### AVAILABLE DATA ###

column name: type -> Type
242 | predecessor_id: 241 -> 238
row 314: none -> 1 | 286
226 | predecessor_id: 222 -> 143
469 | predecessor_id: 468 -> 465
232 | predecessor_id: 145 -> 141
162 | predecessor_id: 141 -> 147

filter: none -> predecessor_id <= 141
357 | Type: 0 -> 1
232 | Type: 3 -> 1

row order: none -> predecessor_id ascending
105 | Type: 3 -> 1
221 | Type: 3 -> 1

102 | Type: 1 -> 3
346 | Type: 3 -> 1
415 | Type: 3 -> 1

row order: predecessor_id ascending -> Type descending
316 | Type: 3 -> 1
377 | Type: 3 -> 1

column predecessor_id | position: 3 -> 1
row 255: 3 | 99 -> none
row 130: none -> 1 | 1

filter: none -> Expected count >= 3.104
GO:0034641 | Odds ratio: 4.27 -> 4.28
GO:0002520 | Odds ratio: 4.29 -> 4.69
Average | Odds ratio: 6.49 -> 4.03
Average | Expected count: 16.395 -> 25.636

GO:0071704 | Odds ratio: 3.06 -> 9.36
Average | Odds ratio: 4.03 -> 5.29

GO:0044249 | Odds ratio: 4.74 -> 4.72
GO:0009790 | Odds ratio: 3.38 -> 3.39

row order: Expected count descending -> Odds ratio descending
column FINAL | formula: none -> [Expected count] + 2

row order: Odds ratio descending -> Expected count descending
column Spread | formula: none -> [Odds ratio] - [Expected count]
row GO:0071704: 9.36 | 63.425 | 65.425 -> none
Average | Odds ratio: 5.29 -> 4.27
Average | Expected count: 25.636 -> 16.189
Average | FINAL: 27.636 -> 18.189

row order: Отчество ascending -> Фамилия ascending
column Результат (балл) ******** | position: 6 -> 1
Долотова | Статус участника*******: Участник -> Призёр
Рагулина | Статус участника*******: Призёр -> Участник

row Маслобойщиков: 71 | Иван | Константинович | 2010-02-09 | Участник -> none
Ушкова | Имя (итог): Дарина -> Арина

###

• [THE PROBLEM]: Extract each line from the listing above, please, and repeat it exactly.

• [SOLVED EXERCISE]:
column name: type -> Type
242 | predecessor_id: 241 -> 238
row 314: none -> 1 | 286
226 | predecessor_id: 222 -> 143
469 | predecessor_id: 468 -> 465
232 | predecessor_id: 145 -> 141
162 | predecessor_id: 141 -> 147

filter: none -> predecessor_id <= 141
357 | Type: 0 -> 1
232 | Type: 3 -> 1

row order: none -> predecessor_id ascending
105 | Type: 3 -> 1
221 | Type: 3 -> 1

102 | Type: 1 -> 3
346 | Type: 3 -> 1
415 | Type: 3 -> 1

row order: predecessor_id ascending -> Type descending
316 | Type: 3 -> 1
377 | Type: 3 -> 1

column predecessor_id | position: 3 -> 1
row 255: 3 | 99 -> none
row 130: none -> 1 | 1

filter: none -> Expected count >= 3.104
GO:0034641 | Odds ratio: 4.27 -> 4.28
GO:0002520 | Odds ratio: 4.29 -> 4.69
Average | Odds ratio: 6.49 -> 4.03
Average | Expected count: 16.395 -> 25.636

GO:0071704 | Odds ratio: 3.06 -> 9.36
Average | Odds ratio: 4.03 -> 5.29

GO:0044249 | Odds ratio: 4.74 -> 4.72
GO:0009790 | Odds ratio: 3.38 -> 3.39

row order: Expected count descending -> Odds ratio descending
column FINAL | formula: none -> [Expected count] + 2

row order: Odds ratio descending -> Expected count descending
column Spread | formula: none -> [Odds ratio] - [Expected count]
row GO:0071704: 9.36 | 63.425 | 65.425 -> none
Average | Odds ratio: 5.29 -> 4.27
Average | Expected count: 25.636 -> 16.189
Average | FINAL: 27.636 -> 18.189

row order: Отчество ascending -> Фамилия ascending
column Результат (балл) ******** | position: 6 -> 1
Долотова | Статус участника*******: Участник -> Призёр
Рагулина | Статус участника*******: Призёр -> Участник

row Маслобойщиков: 71 | Иван | Константинович | 2010-02-09 | Участник -> none
Ушкова | Имя (итог): Дарина -> Арина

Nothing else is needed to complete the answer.